WHAT TO PRODUCE:
The word "subtotal" occurs in some lines of the listing. Copy those lines.

RECORD SET:
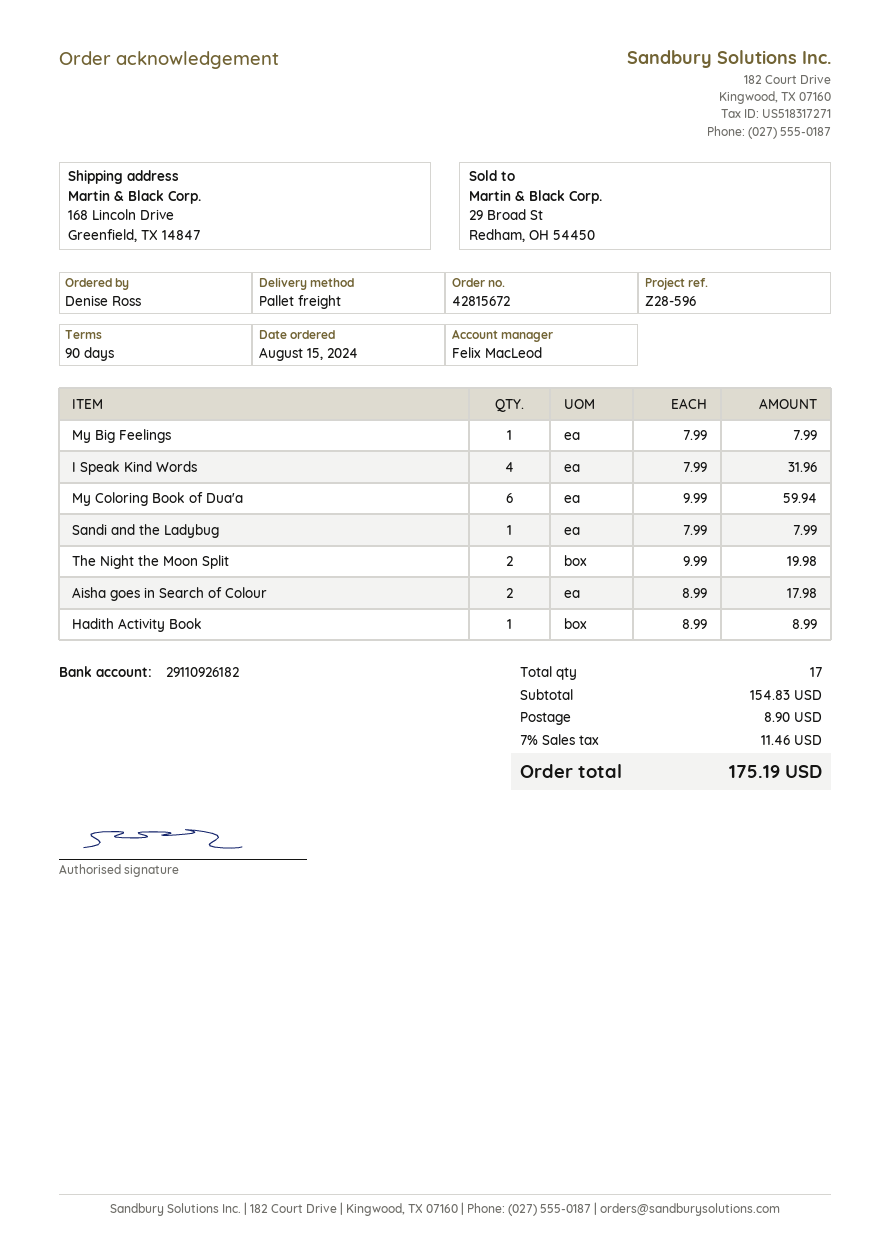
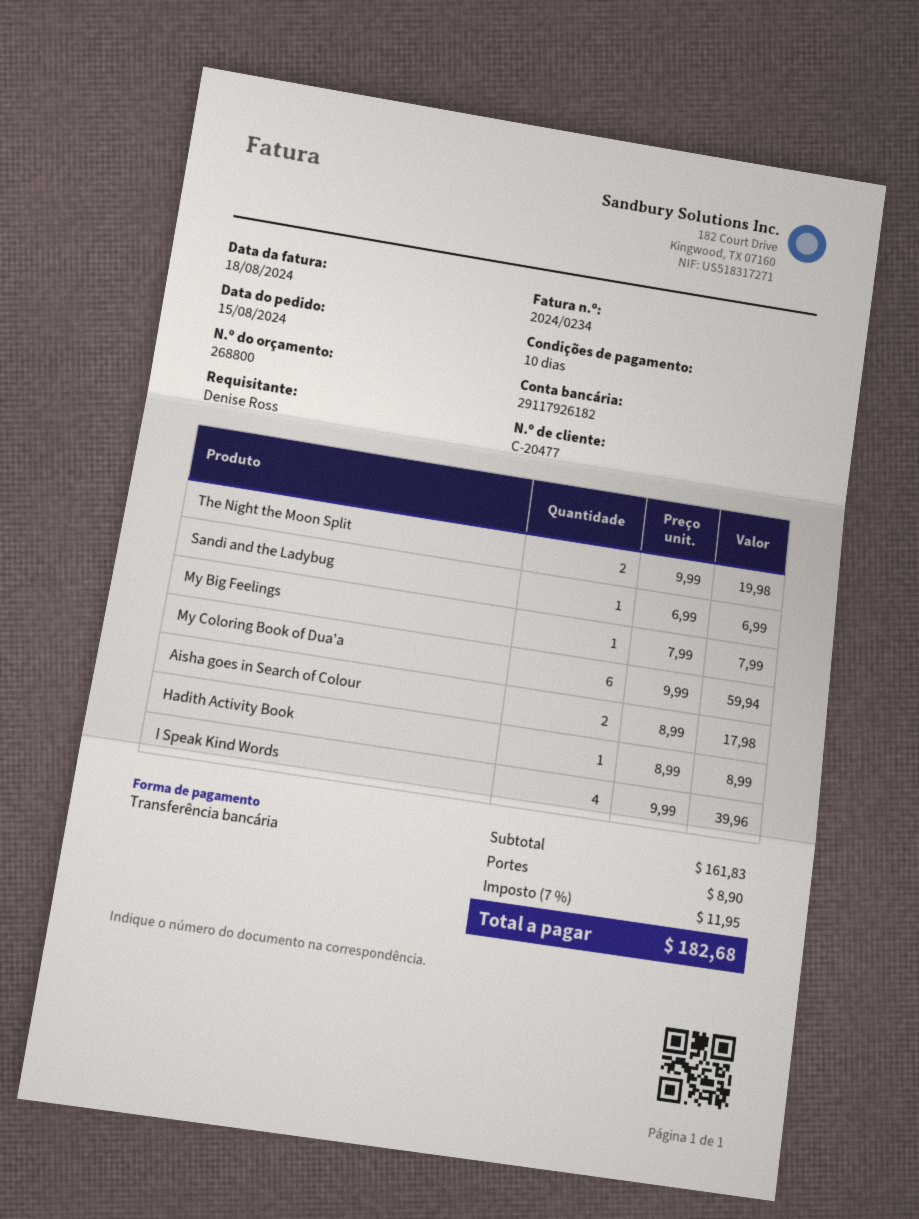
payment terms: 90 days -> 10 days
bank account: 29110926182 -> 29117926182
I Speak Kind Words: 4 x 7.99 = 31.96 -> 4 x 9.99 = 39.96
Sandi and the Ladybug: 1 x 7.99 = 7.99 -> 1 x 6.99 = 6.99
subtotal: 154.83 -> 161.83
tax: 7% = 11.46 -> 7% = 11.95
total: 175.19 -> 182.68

==

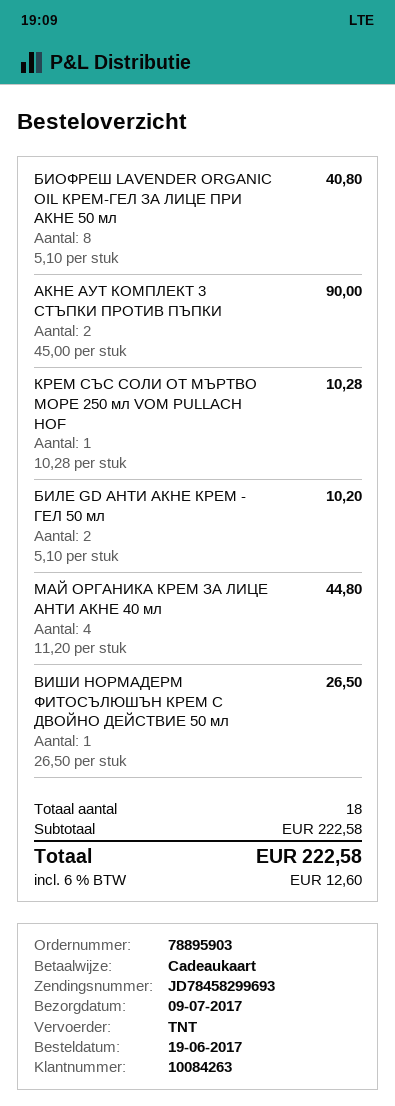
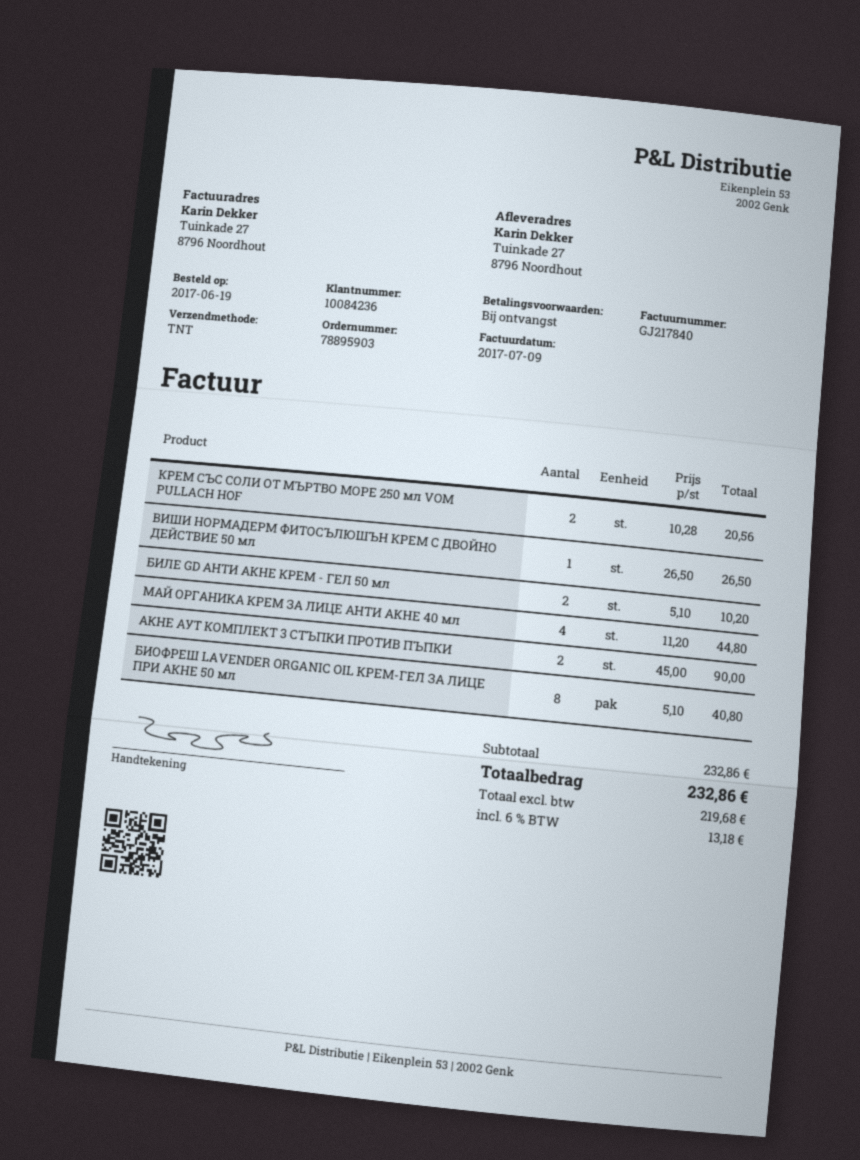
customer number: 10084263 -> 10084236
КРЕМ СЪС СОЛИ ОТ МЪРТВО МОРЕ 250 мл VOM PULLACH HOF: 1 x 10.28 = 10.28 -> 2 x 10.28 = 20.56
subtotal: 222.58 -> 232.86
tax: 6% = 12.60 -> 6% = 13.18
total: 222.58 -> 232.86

COMPLETED EXERCISE:
subtotal: 154.83 -> 161.83
subtotal: 222.58 -> 232.86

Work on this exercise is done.